I am making a “cough sensing project” with few modifications in the above code.
could u help me in this? i have very much less time to do this project. it could be helpful if you connect to me at brandmnk@gmail.com

janjongboom · February 2, 2021, 7:20am

@Nanda_Mnk, if you could share your issue here that’d be much more useful as the rest of the community might have a similar issue!

tiriotis · February 10, 2021, 12:12pm

Hello ,i want to deploy the edge impulse library for audio classification in Adafruit Feather Sense with Zephyr .If i use the example https://github.com/edgeimpulse/firmware-nrf52840-5340-dk/tree/master/edge-impulse/ingestion-sdk-platform/NordicSemi-nrf52/sensors
will it work for the audio sampling ?

janjongboom · February 11, 2021, 8:51am

@tiriotis, you can definitely use it as a base. I’m not sure what microphone the Adafruit Feather Sense packs, but I assume there’s a driver for it in Zephyr already - so you might need to swap the drivers out, but the general ideas should be fine.

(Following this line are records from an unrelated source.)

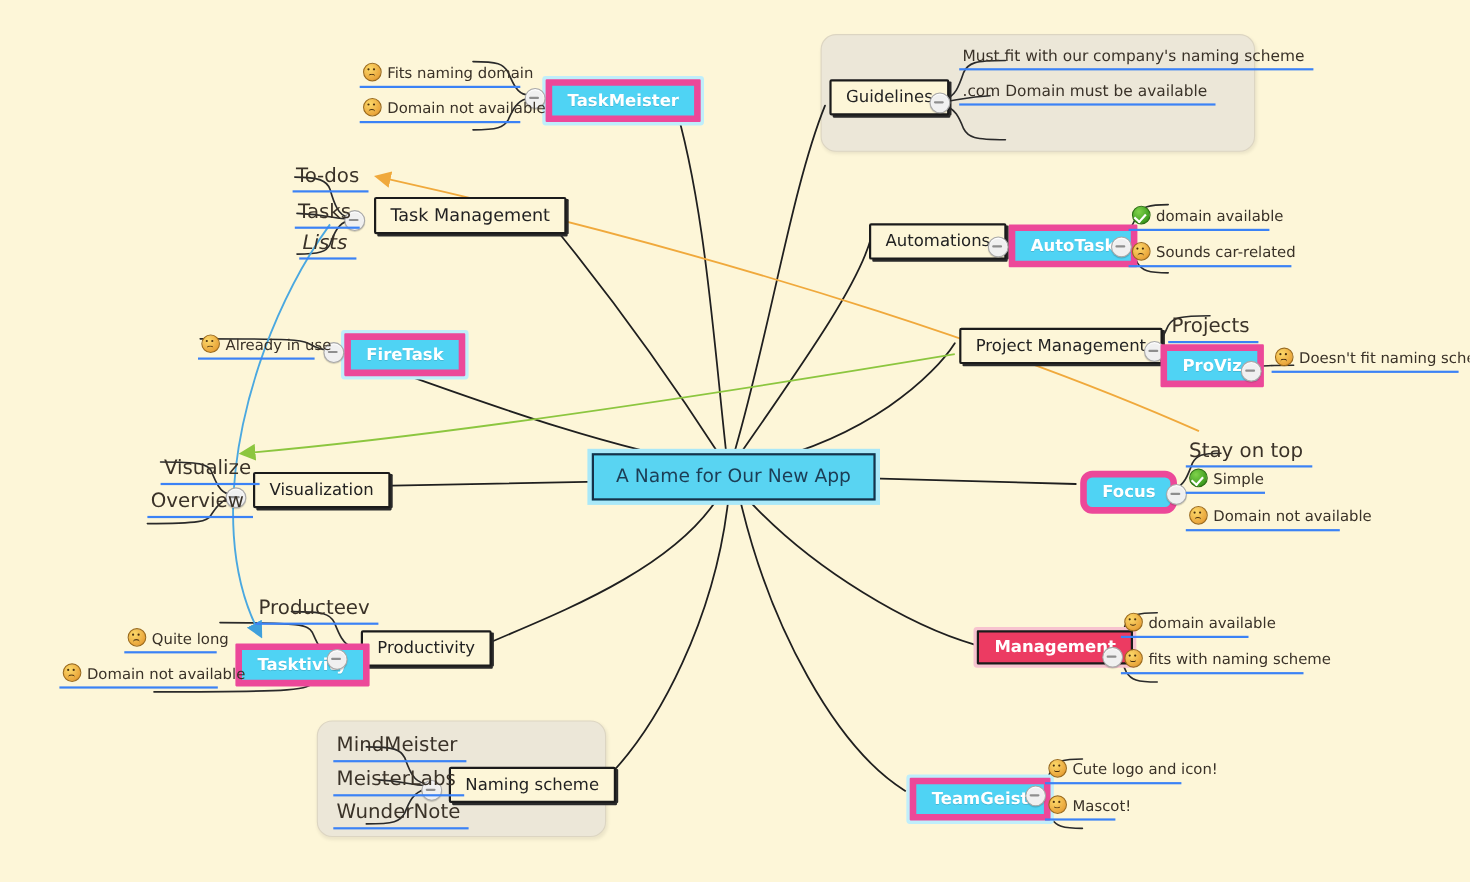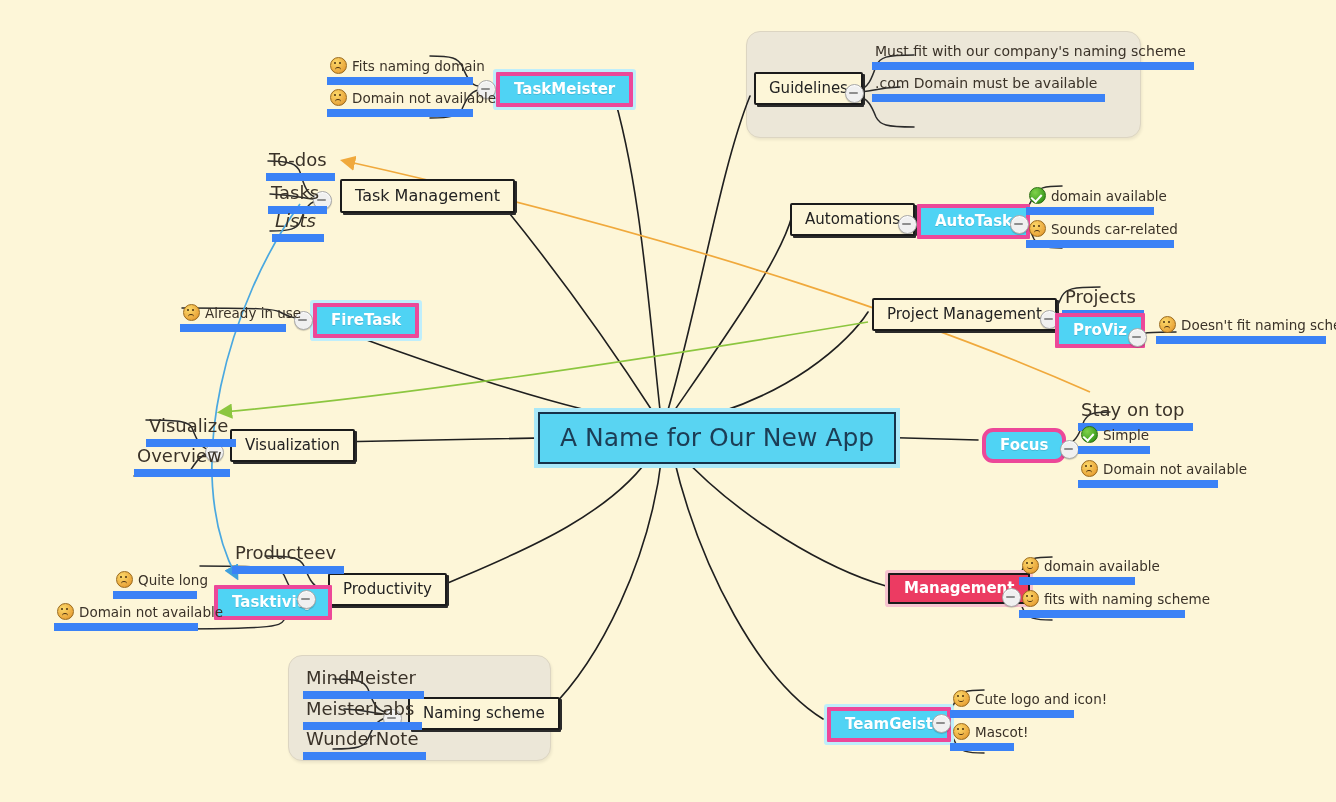"Must fit with our company's" .underline { border-bottom: 8px solid #3b82f6 -> 2px solid #3b82f6 }
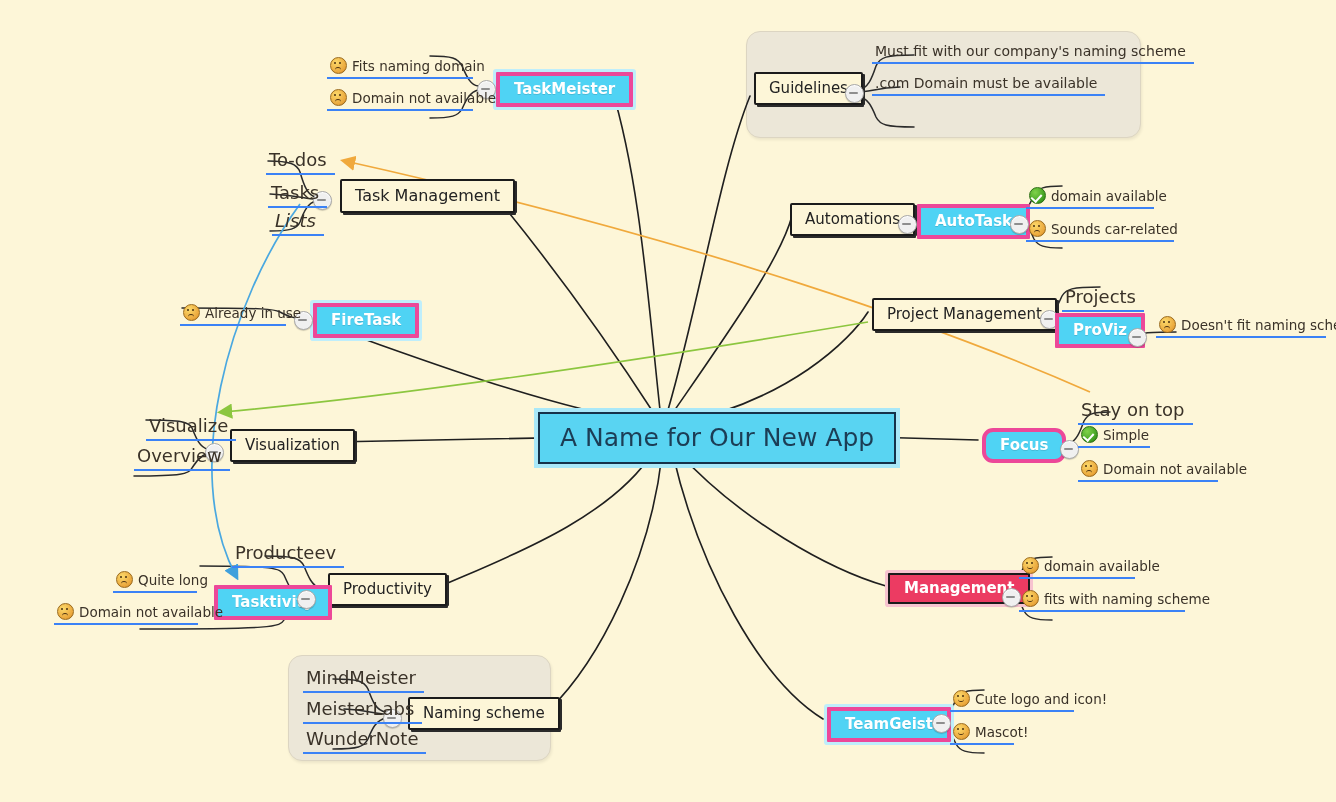"TaskMeister" .cyan { border: 4px solid #ec4899 -> 6px solid #ec4899 }
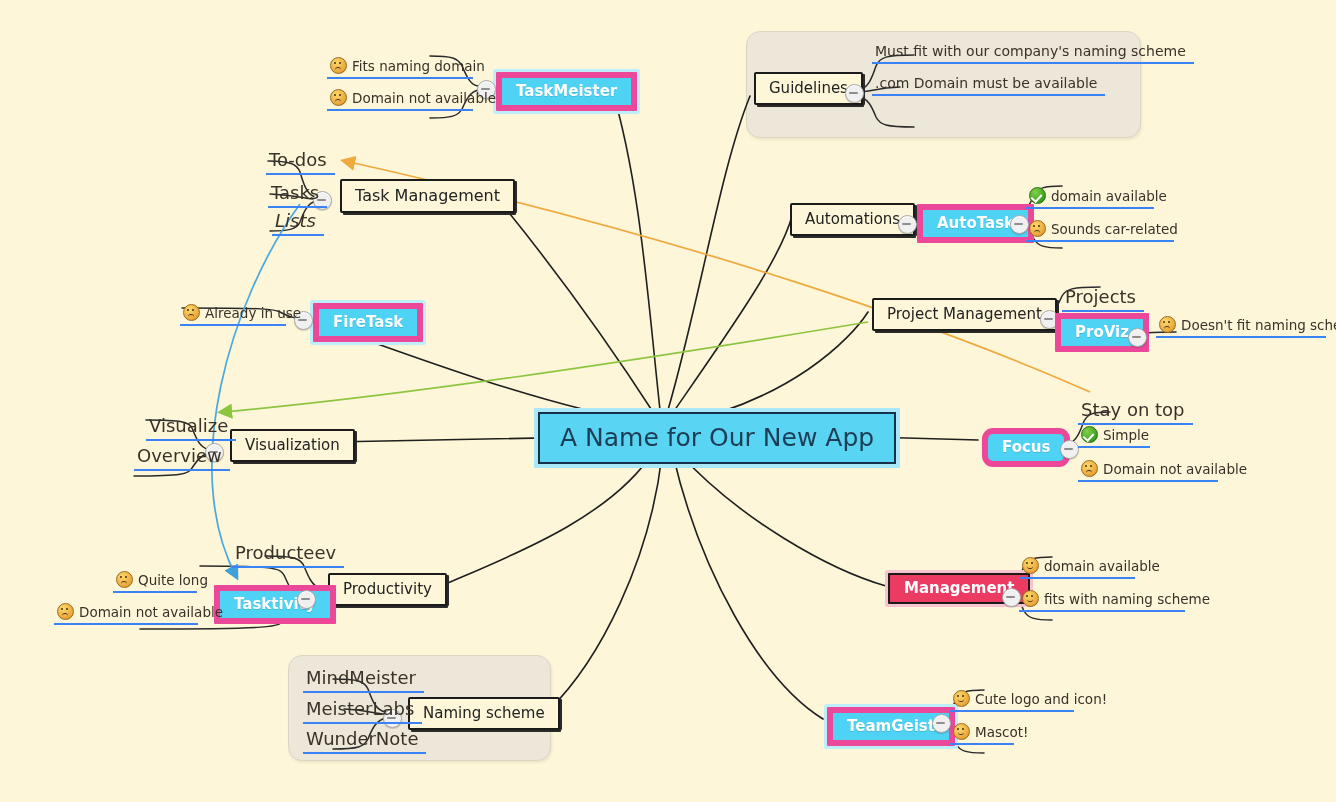"A Name for Our New" .root { font-size: 25px -> 17px }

tiriotis · February 26, 2021, 1:37pm

Hi
Is there any benefit in choosing the size of each buffer smaller than EI_CLASSIFIER_SLICE_SIZE for example EI_CLASSIFIER_SLICE_SIZE/4 ?

aurel · February 26, 2021, 1:47pm

Hi @tiriotis,

You can’t change directly EI_CLASSIFIER_SLICE_SIZE in the code as it is set automatically (https://github.com/edgeimpulse/firmware-nrf52840-5340-dk/blob/5d5c2dc8650622f0c142e0b70f050d4aff538129/model-parameters/model_metadata.h#L68).

However you can modify the macro EI_CLASSIFIER_SLICES_PER_MODEL_WINDOW to run continuous inferencing on smaller windows. It has impact on both memory and timing, to have more technical details you can read the documentation about conitnuous audio sampling: https://docs.edgeimpulse.com/docs/continuous-audio-sampling.

Aurelien

tiriotis · February 26, 2021, 1:54pm

I am checking different values for the size of the double buffer and i see that as i reduce the size it doesn’t have any impact on the model.For example for 1 sec samples in 16khz and 4 windows which is the optimal value for the size of the buffer ?

janjongboom · March 1, 2021, 9:34pm

@tiriotis, what do you mean? The buffer should always be equal to EI_CLASSIFIER_SLICE_SIZE which is dependent on the slices per window. If you lower it you’ll be writing in uninitialized memory.